A system that is good for one of these purposes is generally good for the other.  In an ideal world, the rankings would show us who is playing the best right now, carefully defining “right now” to avoid an unnecessary focus on current hot streaks.  Another way to look at is that the rankings should be as predictive as possible.  If underdogs are constantly winning, that doesn’t mean tennis is a sport full of triumphant underdogs, it means we’re ranking players incorrectly!

The current system isn’t that bad.  There are three main problems, however:

  1. Last week is equal to last year.  The winner in Miami this week will gain 1000 points.  Those 1000 points will be counted in his ranking next week, in six months, and in 51 weeks. In 53 weeks, though, he’ll have zero points.  If we’re trying to measure how good he is, a tournament 51 weeks ago isn’t nearly as informative as his tournament last week.  And if we insist on using his result from 51 weeks ago, why not his result from 53 weeks ago?
  2. Surfaces are interchangeable.  Milos Raonic won a slew of matches on indoor courts last spring, which earned him a seed at the French Open.  Now, I love Milos, but did he really deserve a seed at the French, despite virtually no professional experience on clay?  Performance on one surface translates to other surfaces to some extent, but (obviously!) all surfaces are not created equal.
  3. All opponents are equal.  In the Miami third round, Andy Roddick beat Roger Federer … then lost.  He’ll get 90 points. Kei Nishikori beat Lukas Rosol … then lost.

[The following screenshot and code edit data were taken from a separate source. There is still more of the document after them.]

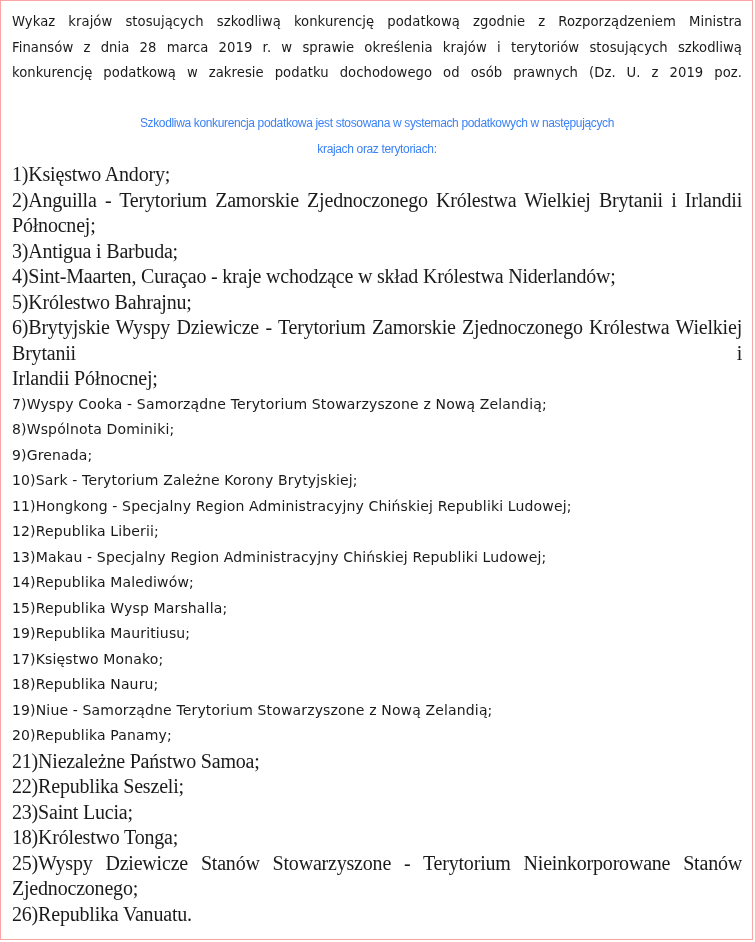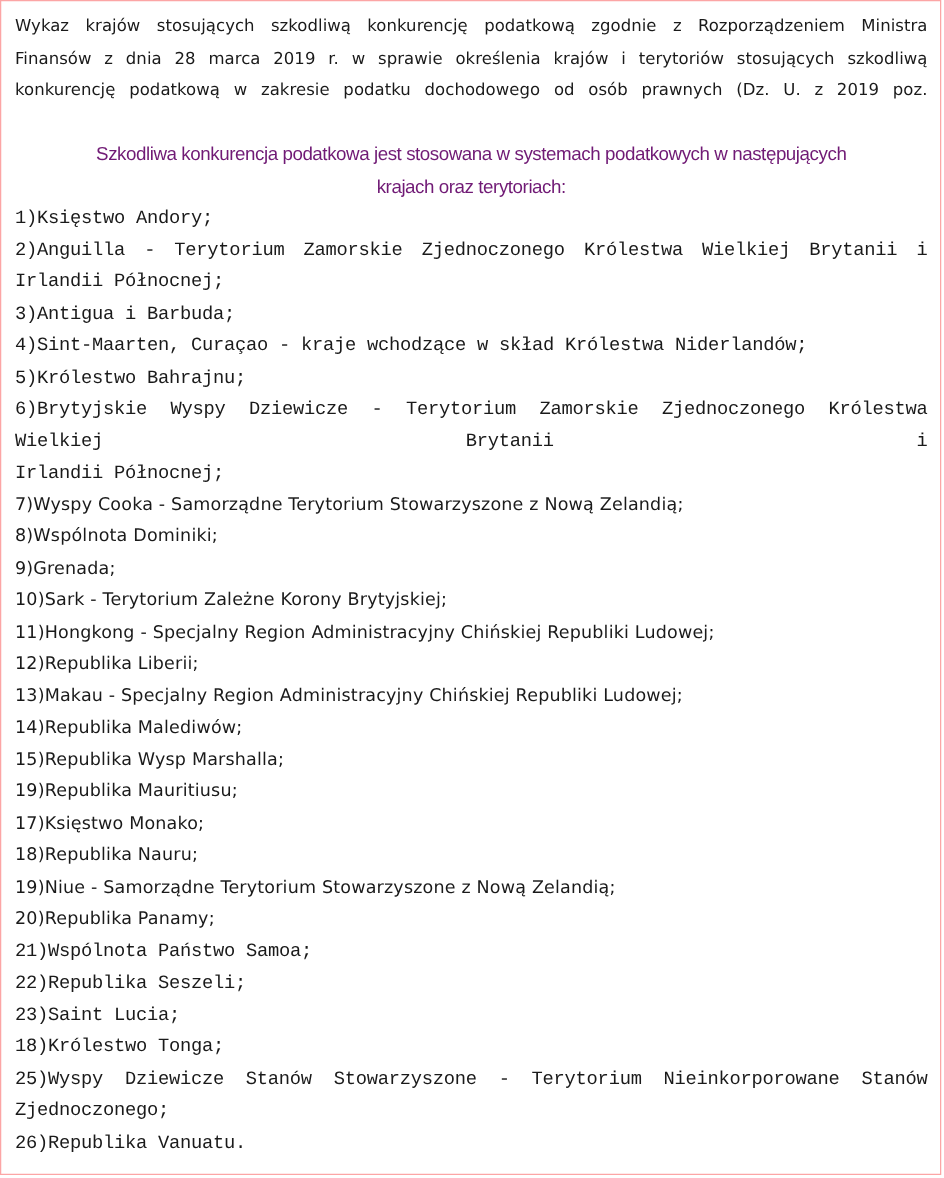"Szkodliwa konkurencja podatkowa jest" .heading { color: #701a75 -> #3b82f6; font-size: 15px -> 12px }
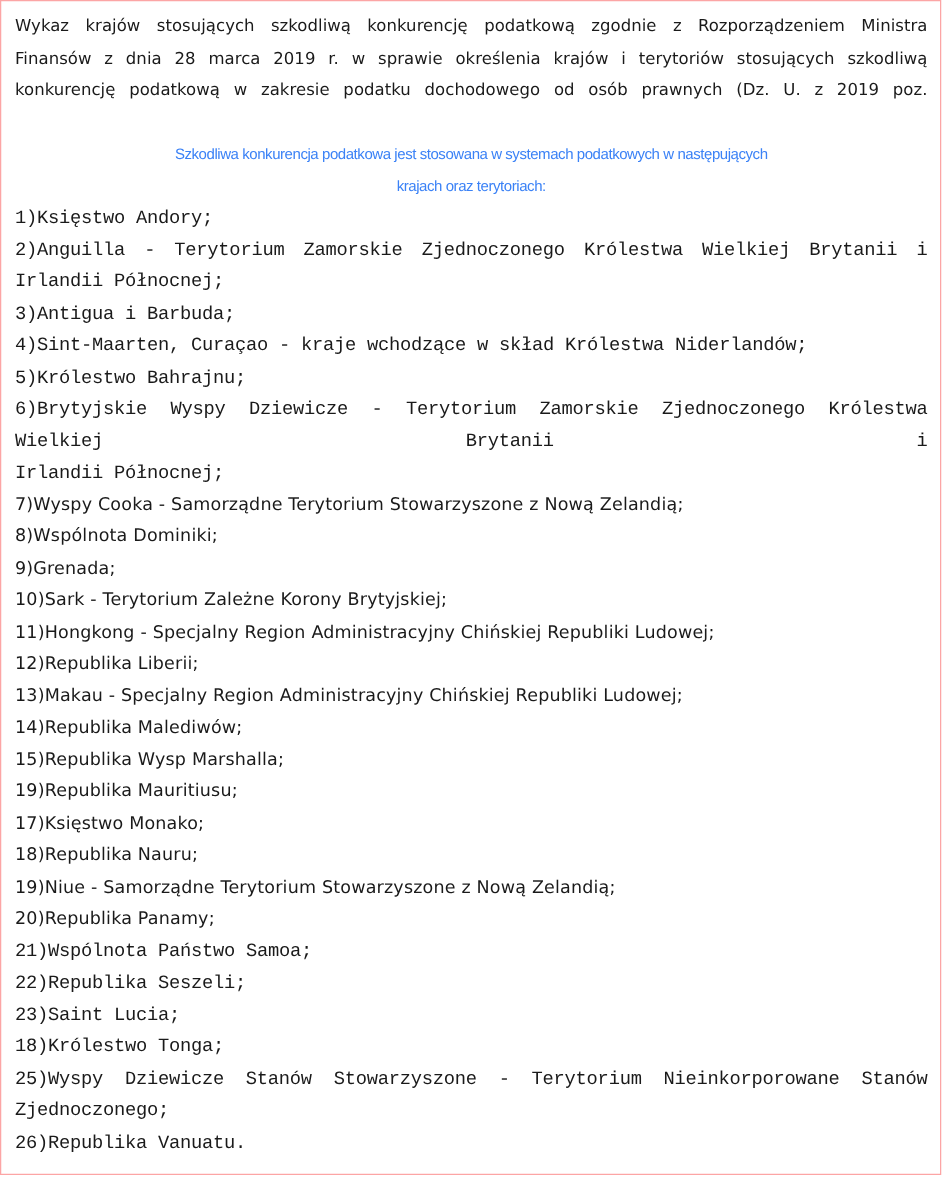"1)Księstwo Andory;" .list li { font-family: Liberation Mono, monospace -> Liberation Serif, serif; font-size: 15px -> 20px }
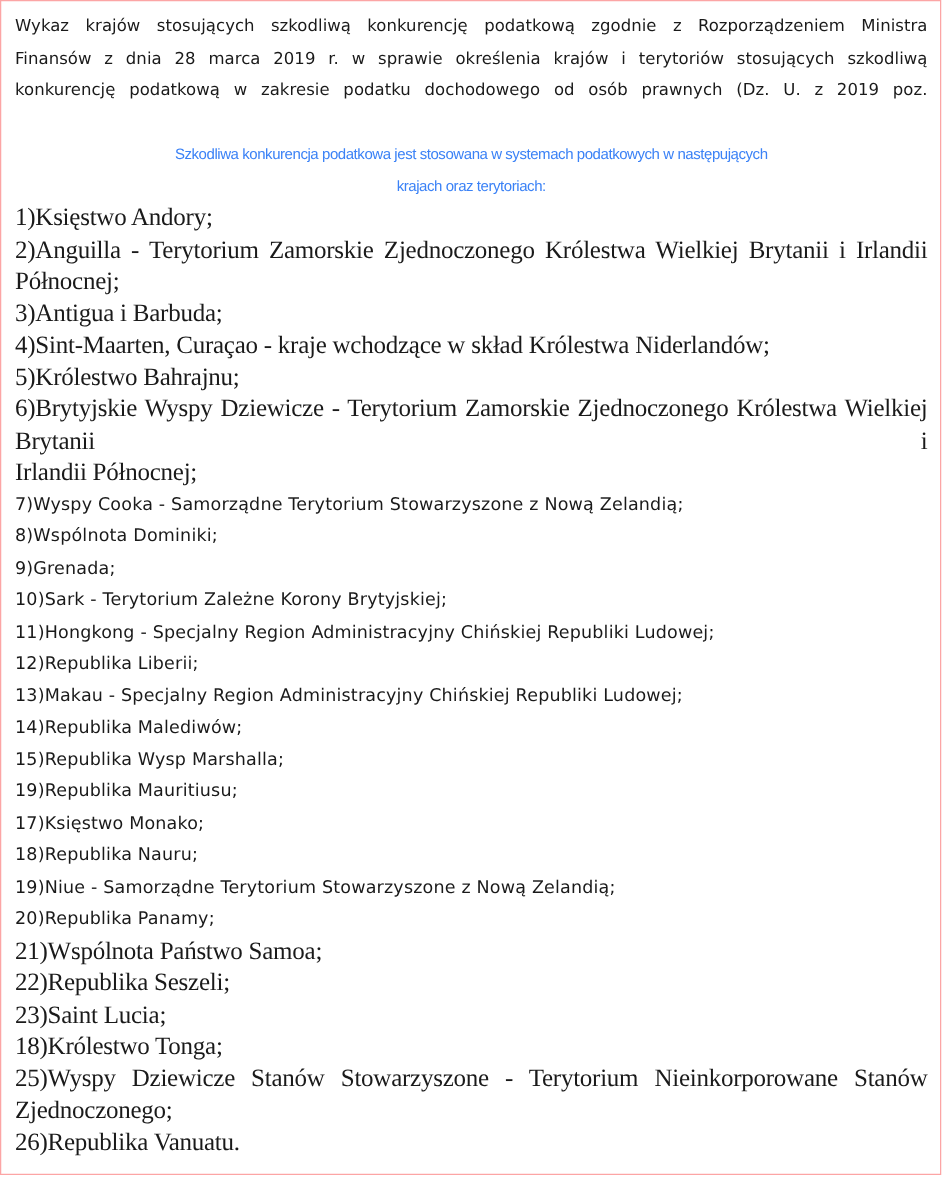"Wspólnota Państwo Samoa;" span { text: Wspólnota -> Niezależne }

These sorts of differences sometimes even out over time, but must we trust that they will?  Roddick’s achievement this week is much more impressive than Nishikori’s, and should be treated as such.

We can fix all of these problems with simple arithmetic, making tweaks to the system that any player or fan can understand.

In these solutions, the exact details don’t matter.  The most important thing is simply to acknowledge that not all matches are equal.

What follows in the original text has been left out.